At Eleventh Minute, where we aim to make every fan’s voice heard, we reached out to one of our earliest followers, Arnesh Ghosh, a Barcelona fan since 2010. Back when the ‘Vuvuzelas’ of the South Africa World Cup blasted through his old TV, he watched what he still calls a Barcelona-dominated Spanish team. A random La Liga weekend, a few weeks later, gave him a glimpse of Messi, scoring alien-like numbers as if it were a joke.

For 13 years since, he’s tuned in to hear the iconic ‘Cant de Barça’ echo around the Camp Nou. So, when it was announced in 2022 that the iconic ground would be partially demolished and rebuilt into a futuristic marvel, he was cautiously excited. The last game at the old stadium, on May 28, 2023, against Mallorca, was an emotional watch.

“I knew it was going to be the same stadium, but for some reason, it felt like a part of Barcelona was changing forever on that day. I’m not saying I wasn’t happy for the future,” Arnesh said.

Camp Nou, Barcelona

Renovated stadiums look incredible. Ask Villareal fans about La Ceramica, or Real Madrid fans about the Santiago Bernabeu. They’ll claim it’s the best. But it never quite feels the same.

The New Camp Nou (fine, Spotify Camp Nou, just once, for the sponsors) promises plenty. Expanded capacity from 99,000 to 105,000, a full roof, a 360-degree screen, new hospitality lounges, and tourist attractions. Laporta couldn’t wait to show it off. Demolition began in May 2023, with the re-opening set for November 9, 2024, Barcelona’s 125th anniversary.
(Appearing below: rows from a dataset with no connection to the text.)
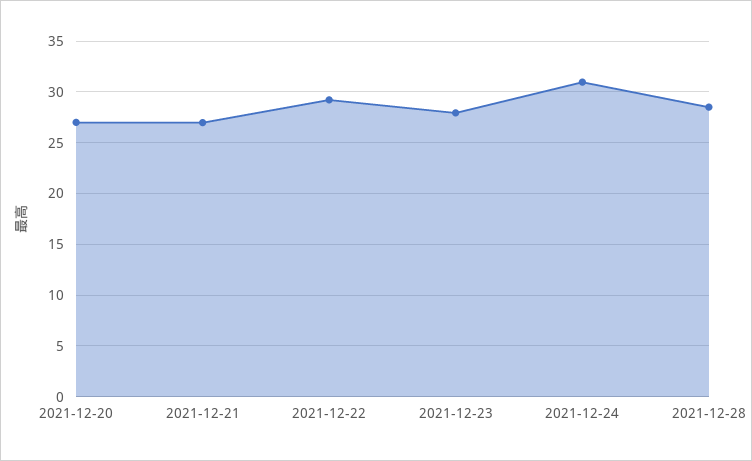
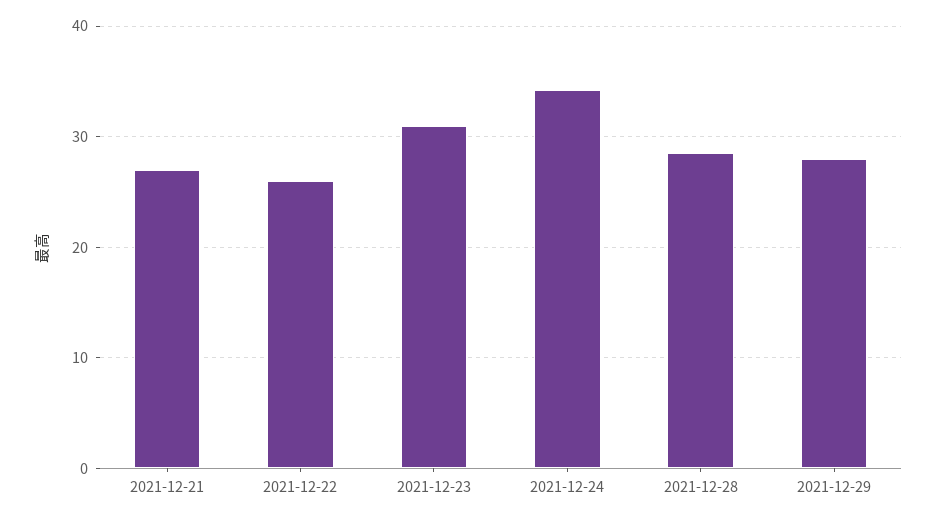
2021-12-20: 27 -> none
2021-12-22: 29 -> 26
2021-12-23: 28 -> 31
2021-12-24: 31 -> 34
2021-12-29: none -> 28

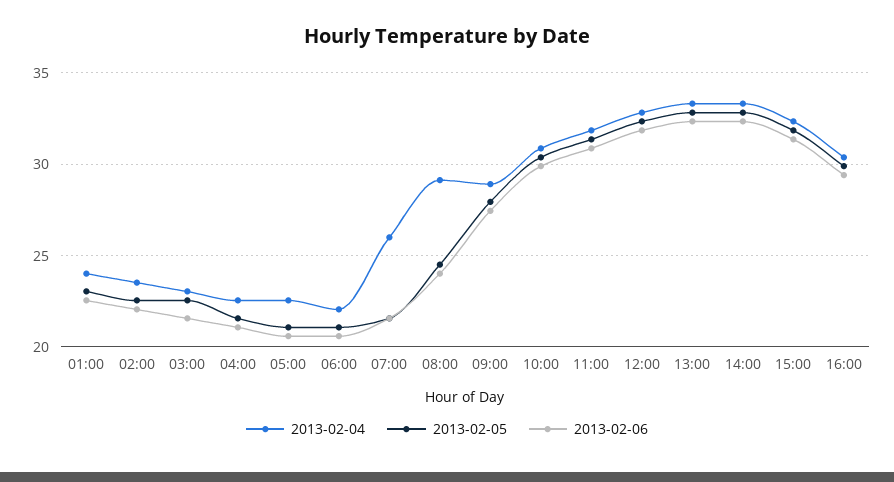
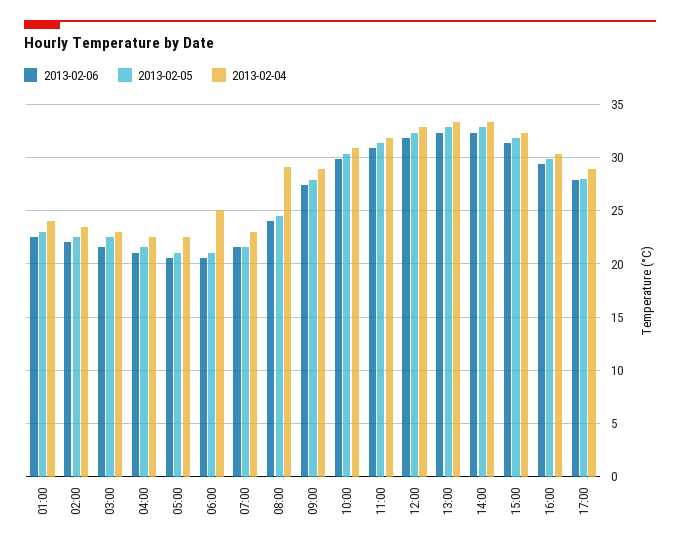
2013-02-04, 06:00: 22 -> 25
2013-02-04, 07:00: 26 -> 23
2013-02-06, 17:00: none -> 28
2013-02-05, 17:00: none -> 28
2013-02-04, 17:00: none -> 29

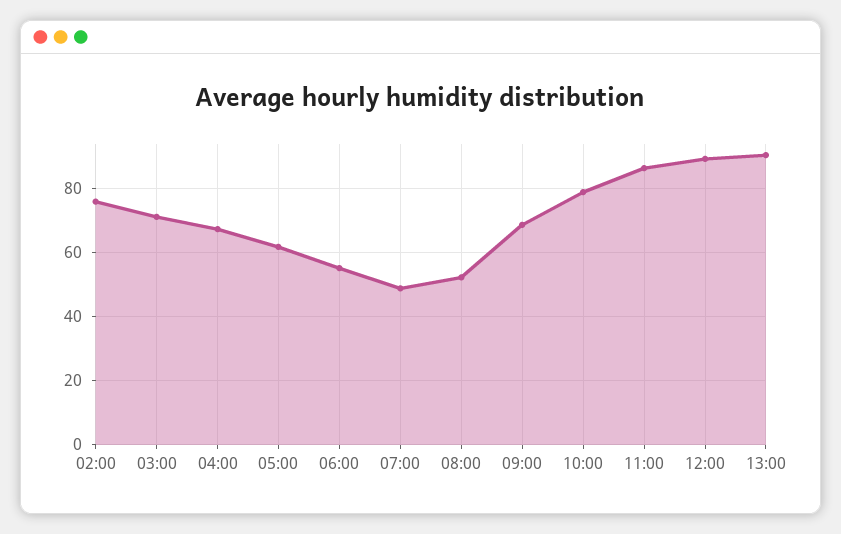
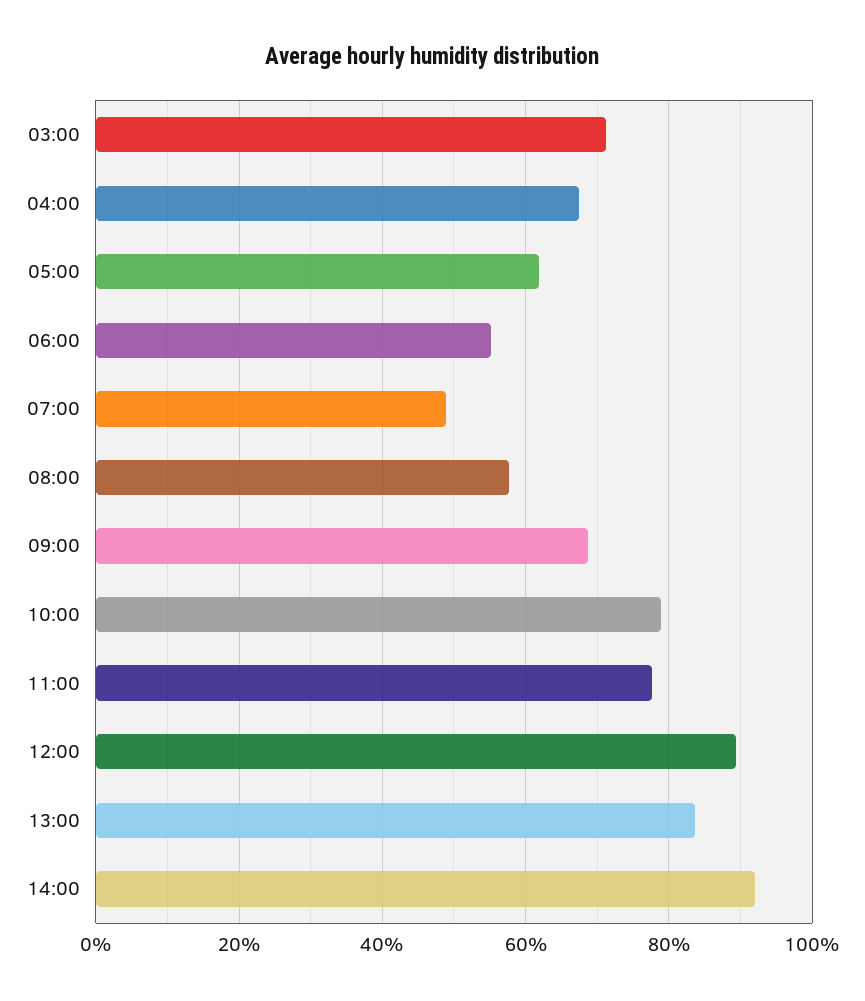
02:00: 76 -> none
08:00: 52 -> 58
11:00: 86 -> 78
13:00: 90 -> 84
14:00: none -> 92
“I knew it was not going to happen; it felt too early,” Arnesh admitted. “But at the same time, we had to believe what Laporta said. It’s not easy to speed up a project as big as this, but they were trying.”

Meanwhile, Barcelona was killing it on the field. Lewandowski, Raphinha, and Yamal were scoring goals for fun, while an Inigo Martinez-led backline trolled attackers with a ridiculous offside trap. The 4-0 win at the Bernabeu and seven-goal routings against Valladolid and Valencia brought back the echoes of the Messi era. Except, of course, it was happening at a municipal stadium that never quite felt like home.
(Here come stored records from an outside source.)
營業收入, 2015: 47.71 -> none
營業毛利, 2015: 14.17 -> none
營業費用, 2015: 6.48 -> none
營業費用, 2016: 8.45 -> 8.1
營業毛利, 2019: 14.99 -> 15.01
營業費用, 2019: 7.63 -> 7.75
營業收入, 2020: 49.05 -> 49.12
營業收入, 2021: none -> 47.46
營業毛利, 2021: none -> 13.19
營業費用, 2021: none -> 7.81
Asked about Montujic, Arnesh said bluntly, “It was good. Not bad, but the emotions weren’t the same. You keep telling yourself that yes, we’re returning to Camp Nou soon.”
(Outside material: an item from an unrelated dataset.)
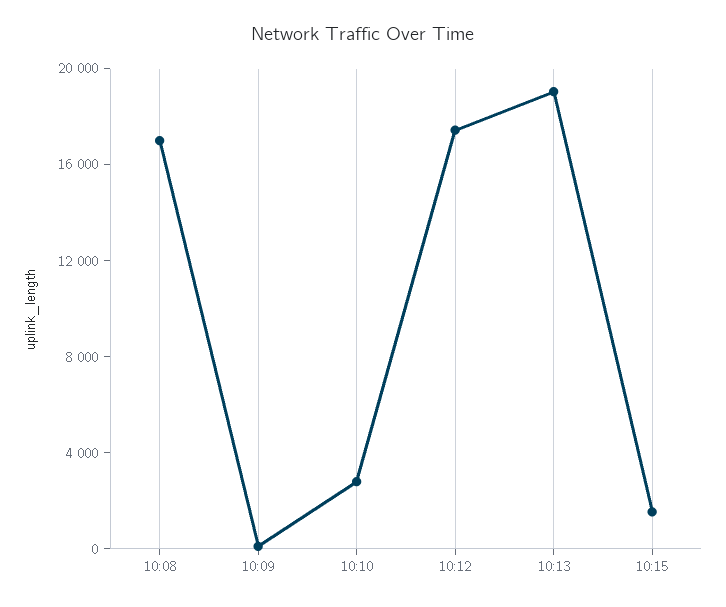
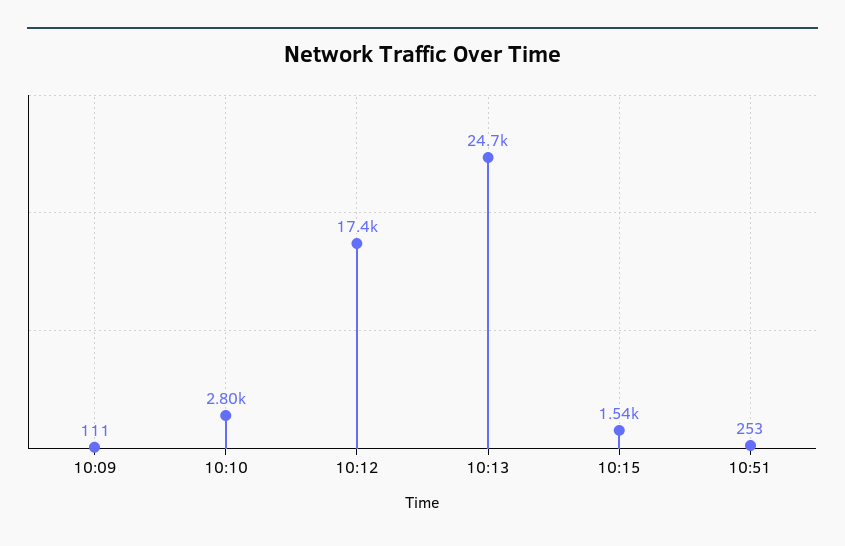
10:08: 17000 -> none
10:13: 19000 -> 24700
10:51: none -> 253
Laporta understood the frustration, which is probably why he declared the Champions League knockouts would return to the Camp Nou, even if it meant opening the stands partially, like Madrid’s Bernabeu during construction. But once again, deadlines passed.

The broken promises piled up. First, the 2025 Joan Gamper Trophy in August was meant to be the reopening. Then, a La Liga match against Valencia. Both ended up being played at the Estadi Johan Cruyff, home to Barca’s women’s team, which has a capacity of 6,000.

As things stand, Barca look set to spend the 2025-26 season there, unless Montujic opens its doors again. Right now, scheduling conflicts and an expired deal prevent them from playing at the 55,000-capacity ground.

“We have to believe what Laporta tells us,” Arnesh said.

And most Barcelona fans do. After Bartomeu’s chaotic reign and humiliations like Eintracht Frankfurt fans ‘hijacking’ seats at the Camp Nou by scalping season tickets in a Europa League fixture, there is finally hope again. Between 2019 and 2024, Barca won the La Liga just once, saw Messi leave for PSG, and endured multiple European exits. To bounce back as Spain’s best team by some margin feels like a revival.

“To come from that and become the best team in Spain again was brilliant. Laporta got Flick, sold levers, and got us out of the immediate financial mess. What if he doesn’t deliver the stadium? We’ll get there at one point or another.”

Rumors are now circling around an October 2 return to the Camp Nou for Barca’s first UCL home fixture of the season against PSG. And footage from inside the ground seems to suggest that there’s good progress, at-least for a chunk of 25-30,000 fans to make their way into the game. Will that be the case, or are we about to see a gargantuan European clash played in front of just a few thousand fans?

“I just want us to win,” concluded Arnesh when asked that question.